> **Working data**
* * *
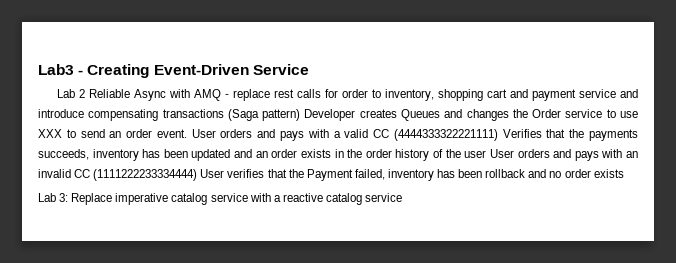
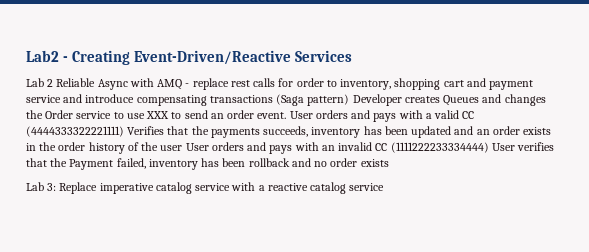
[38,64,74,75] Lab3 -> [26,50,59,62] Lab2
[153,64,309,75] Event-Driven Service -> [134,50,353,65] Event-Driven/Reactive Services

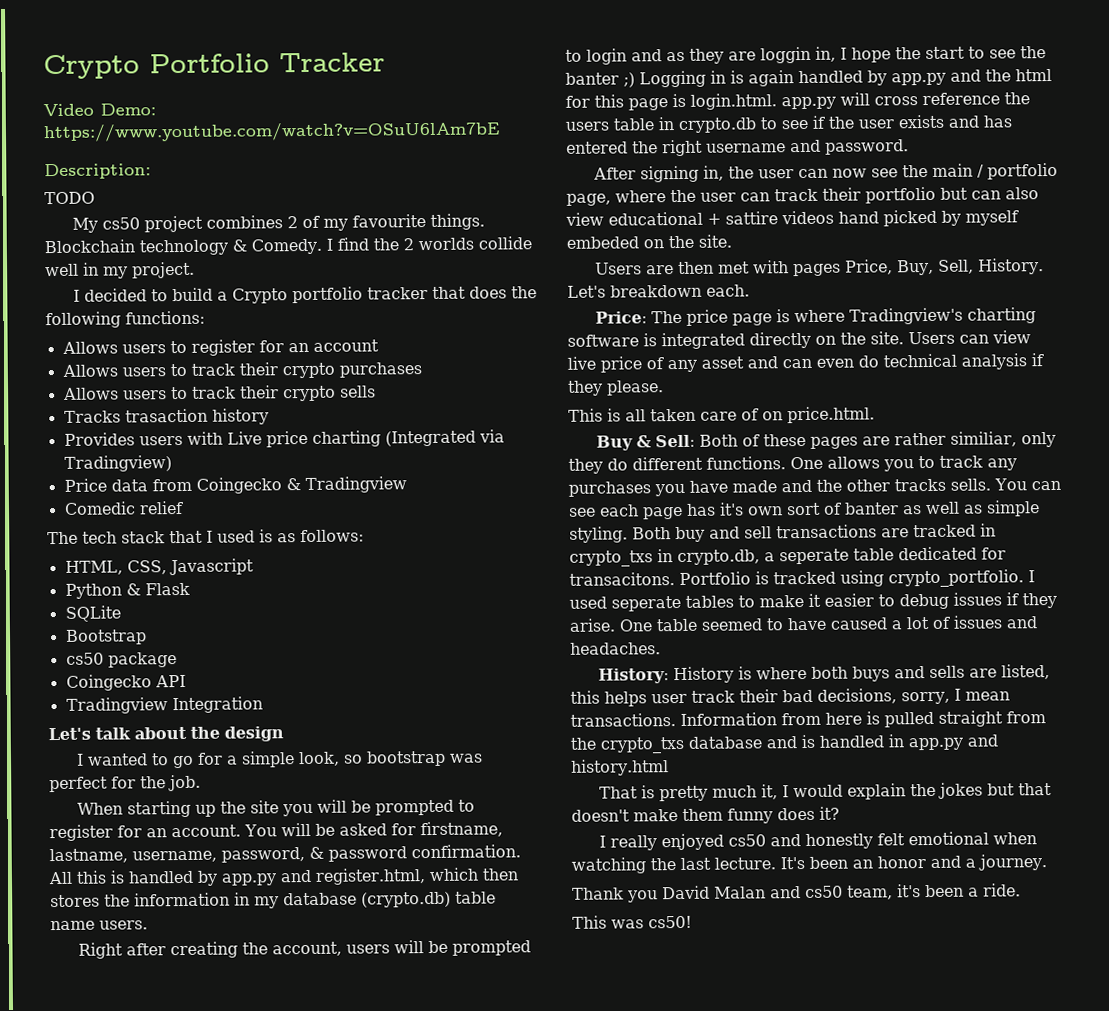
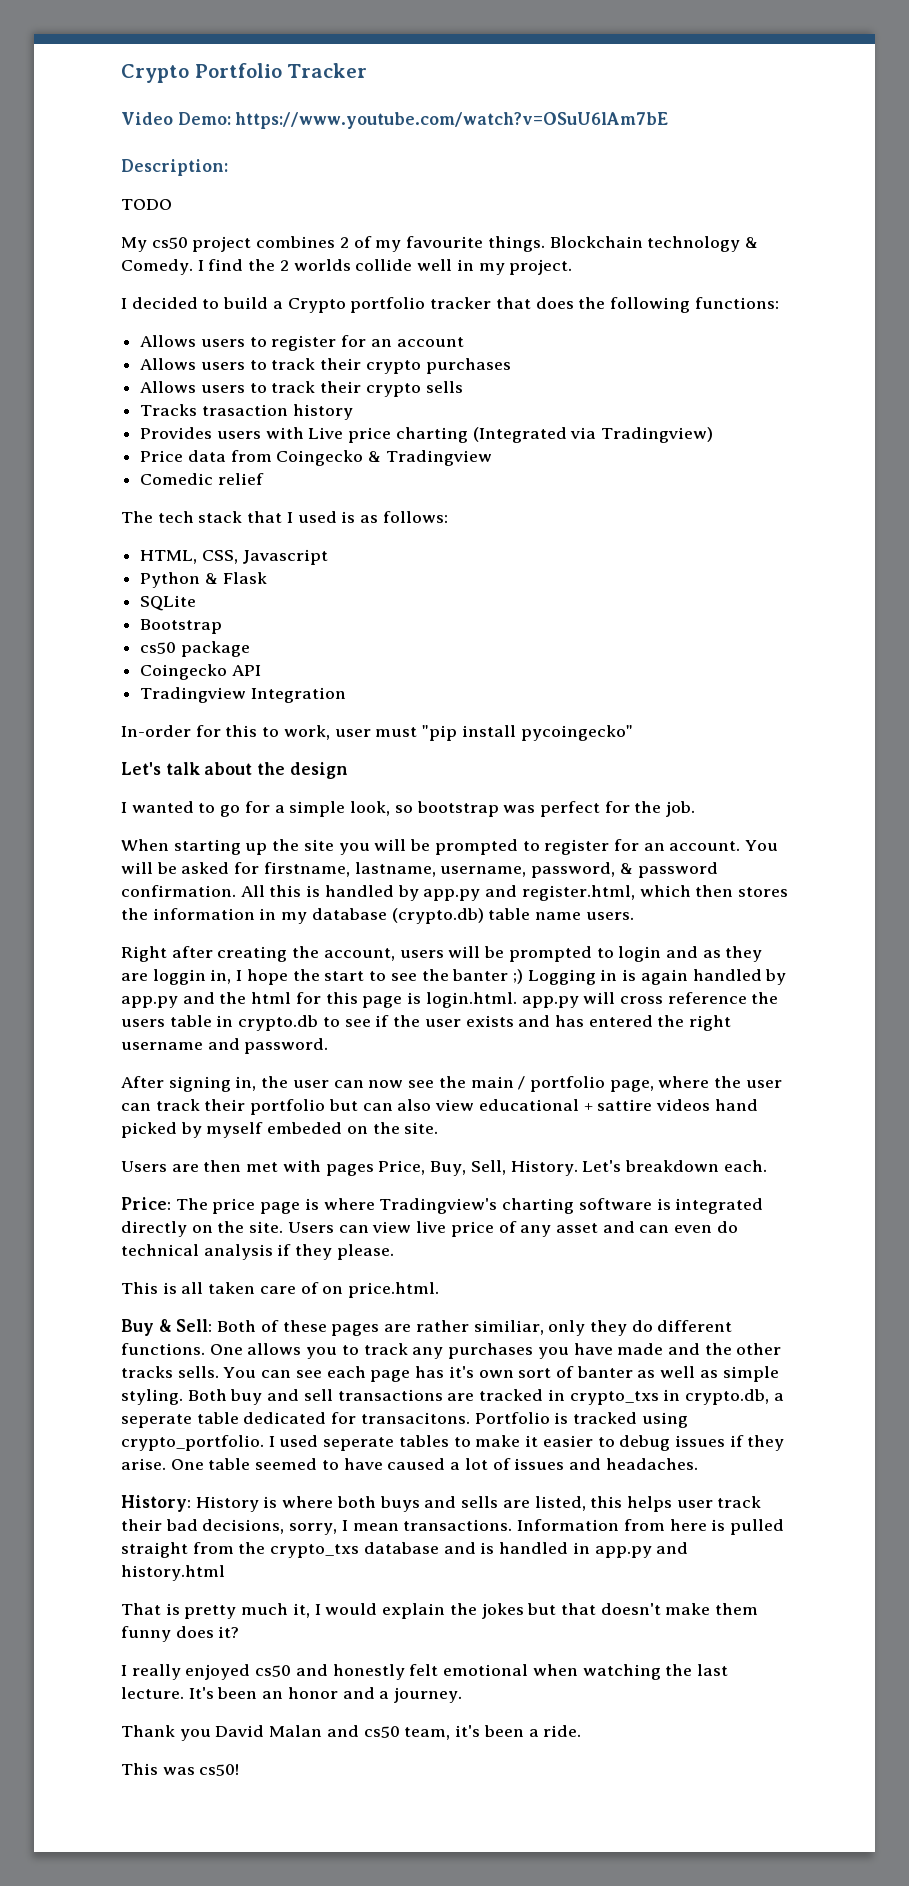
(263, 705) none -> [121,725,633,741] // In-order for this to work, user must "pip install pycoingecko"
* * *
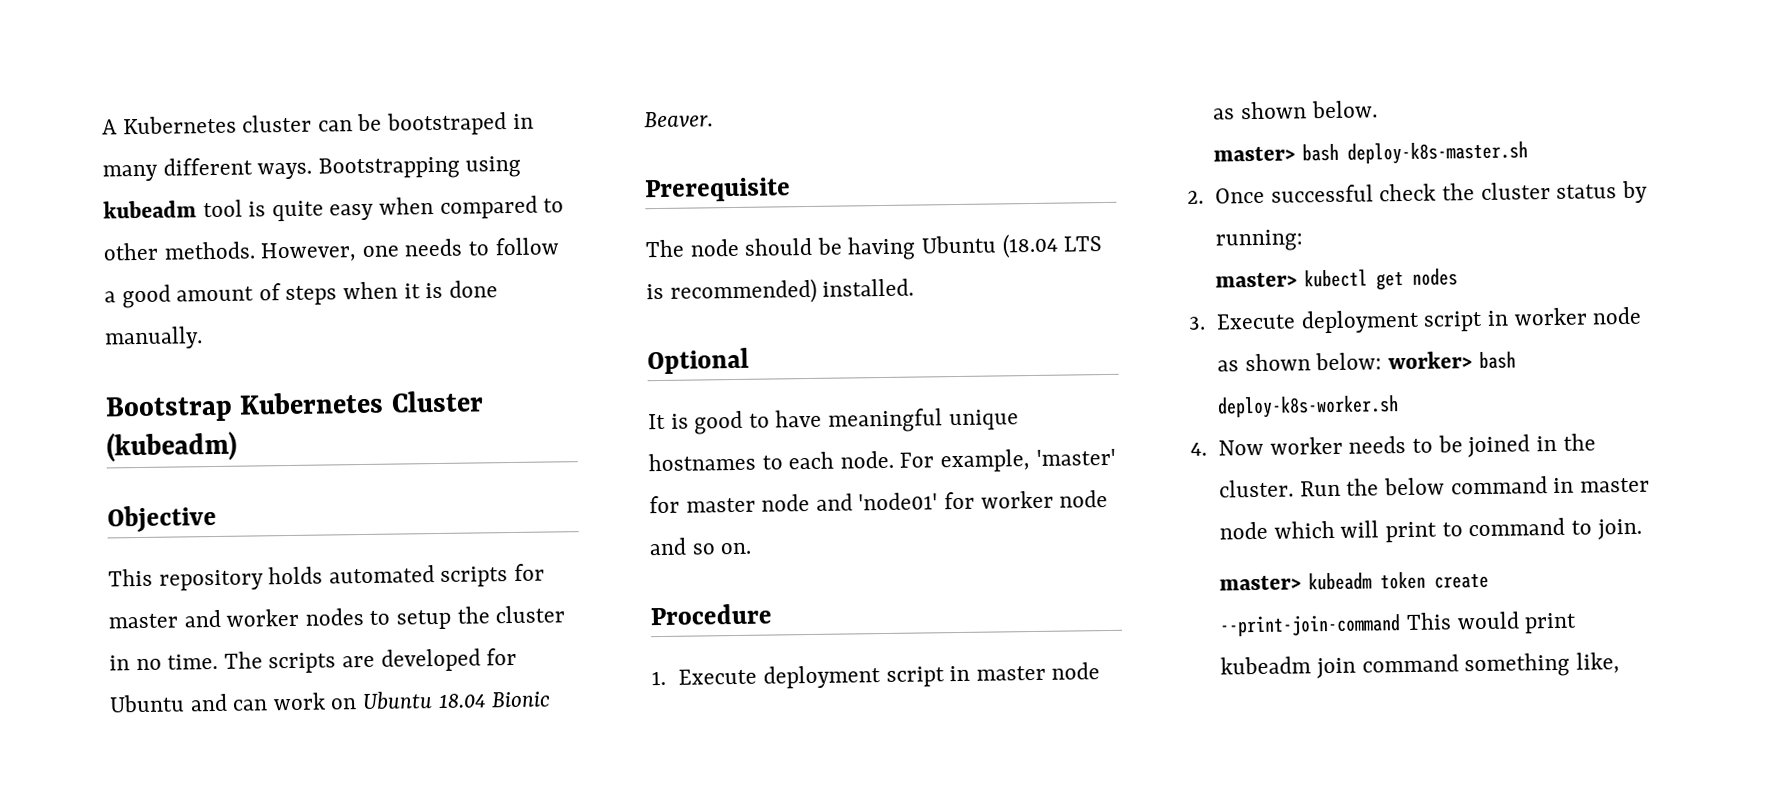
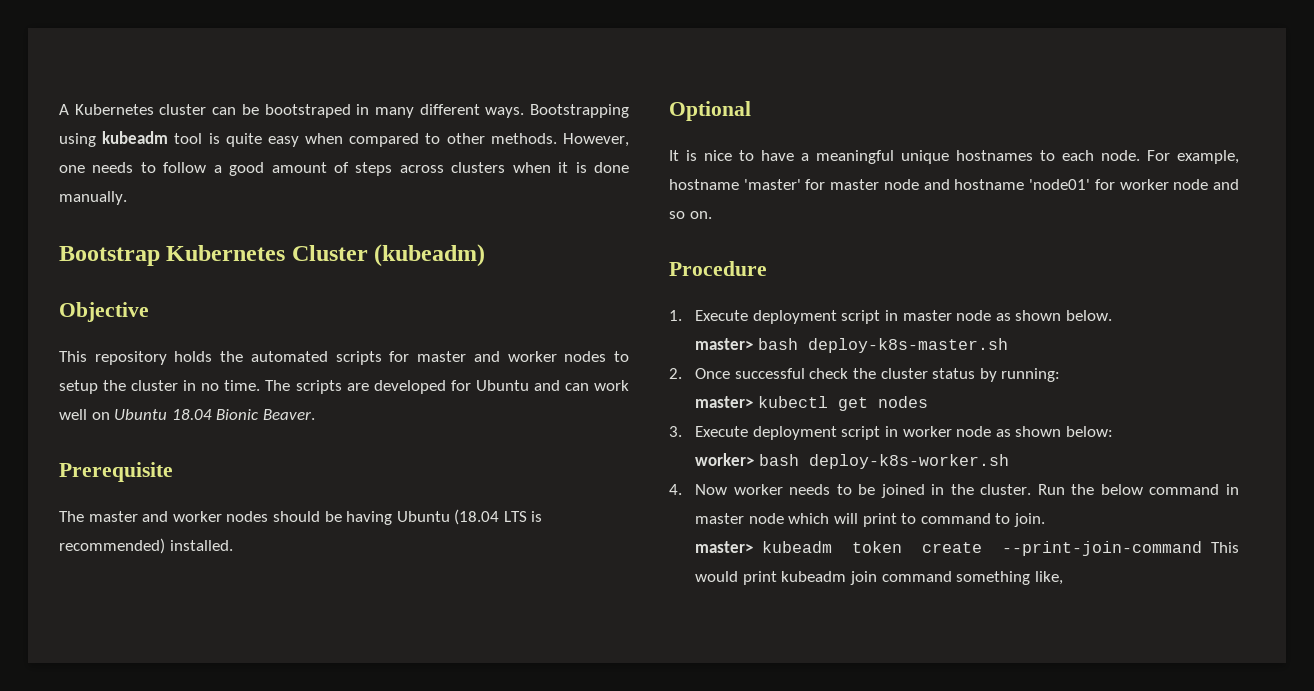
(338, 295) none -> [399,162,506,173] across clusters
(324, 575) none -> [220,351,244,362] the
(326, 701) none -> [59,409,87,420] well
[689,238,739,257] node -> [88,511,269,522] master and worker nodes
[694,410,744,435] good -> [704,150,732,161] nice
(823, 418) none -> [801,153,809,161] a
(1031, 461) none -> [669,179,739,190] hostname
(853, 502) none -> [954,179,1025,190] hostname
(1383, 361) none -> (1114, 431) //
* * *
> **Your objective**
In the entries above, one line contains "(324, 575) none -> [220,351,244,362] the" and another contains "(1383, 361) none -> (1114, 431) //". Reproduce exactly those two lines and the lines between them, nothing else.

> **Solution below**
(324, 575) none -> [220,351,244,362] the
(326, 701) none -> [59,409,87,420] well
[689,238,739,257] node -> [88,511,269,522] master and worker nodes
[694,410,744,435] good -> [704,150,732,161] nice
(823, 418) none -> [801,153,809,161] a
(1031, 461) none -> [669,179,739,190] hostname
(853, 502) none -> [954,179,1025,190] hostname
(1383, 361) none -> (1114, 431) //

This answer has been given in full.